Nesse caso, devem apostar em obras que não incluam: a) o período da ditadura militar (Meninos sem Pátria, de Luiz Puntel), b) espíritos (Evocação, de Marcia Kupstas; Onde Vivem os Monstros, de Maurice Sendak), c) Charles Darwin (A Chave do Tamanho, de Monteiro Lobato), k) referências aos genitais (O Diário de Anne Frank; Aparelho Sexual e Cia., de Zep e Hélène Bruller), d) palavrões (O Avesso da Pele, de Jefferson Tenório; A Bruxa do Armário de Limpeza, de Pierre Gripari, com os terríveis versos “Bruxa vagabunda, cuide bem da sua bunda”), e) incesto (Enquanto o Sono Não Vem, de José Mauro Brant), f) suicídio, suposto ou real (O Menino que Espiava para Dentro, de Ana Maria Machado; As Vantagens de Ser Invisível, de Stephen Chbosky), g) homossexualidade (Menino Ama Menino, de Marilene Godinho; a graphic novel Vingadores: A Cruzada das Crianças, proibida na Bienal do Rio em 2019), h) personagens negras que possam ser consideradas estereotipadas (Peppa, Silvana Rando), i) orixás (Amoras, de Emicida), j) identidade de gênero (Minha Família Enauenê, de Rita Carelli), e até o k) humor (Aparelho Sexual e Cia.; Peppa).

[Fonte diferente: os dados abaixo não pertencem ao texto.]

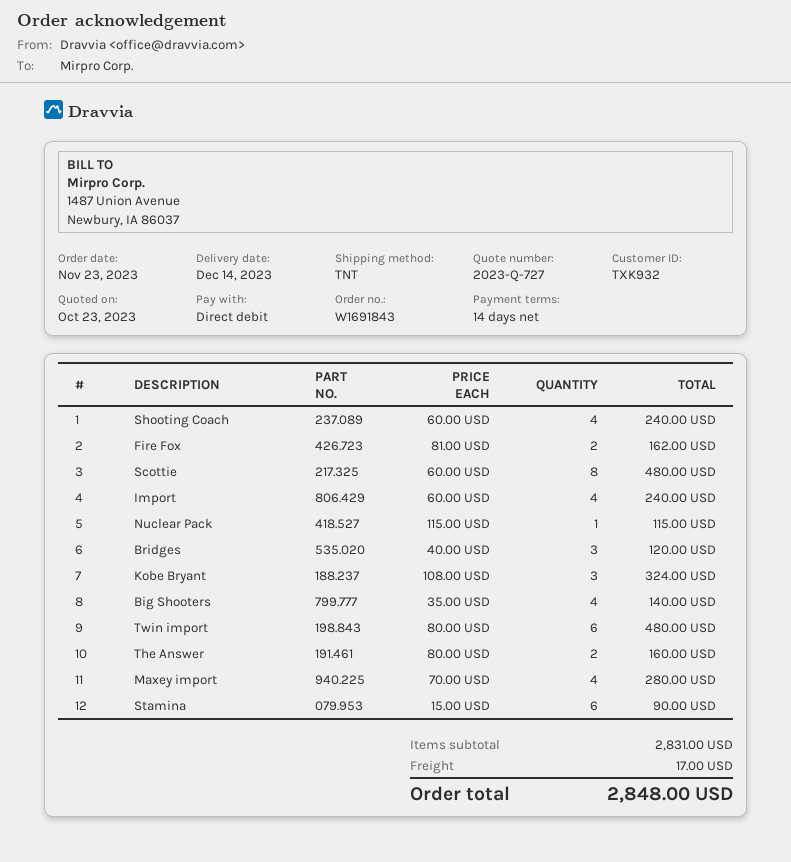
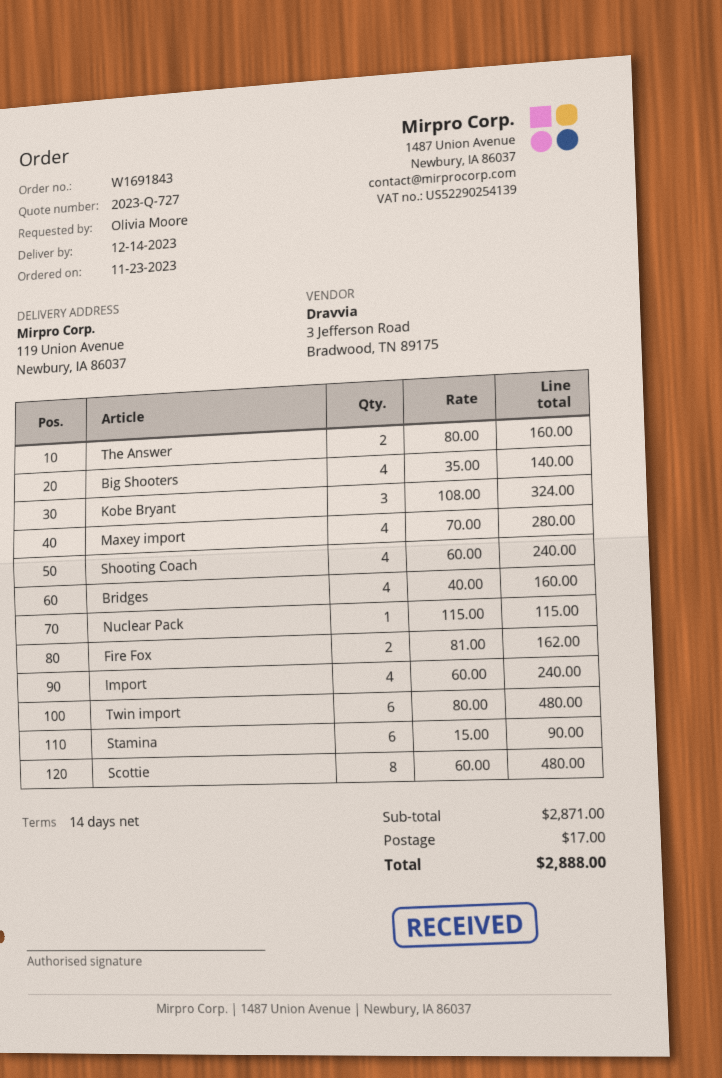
Bridges: 3 x 40.00 = 120.00 -> 4 x 40.00 = 160.00
subtotal: 2831.00 -> 2871.00
total: 2848.00 -> 2888.00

E qual o método dessa heroína infatigável na defesa da pureza infantil? Quando se quer queimar bruxas, “a garimpagem de frases descontextualizadas é a técnica mais conveniente”, aponta Luzmara Curcino. À censura não interessa o “como” e “por quê?” literários, mas apenas o “o quê”. O livro é apenas propaganda do ideário do autor.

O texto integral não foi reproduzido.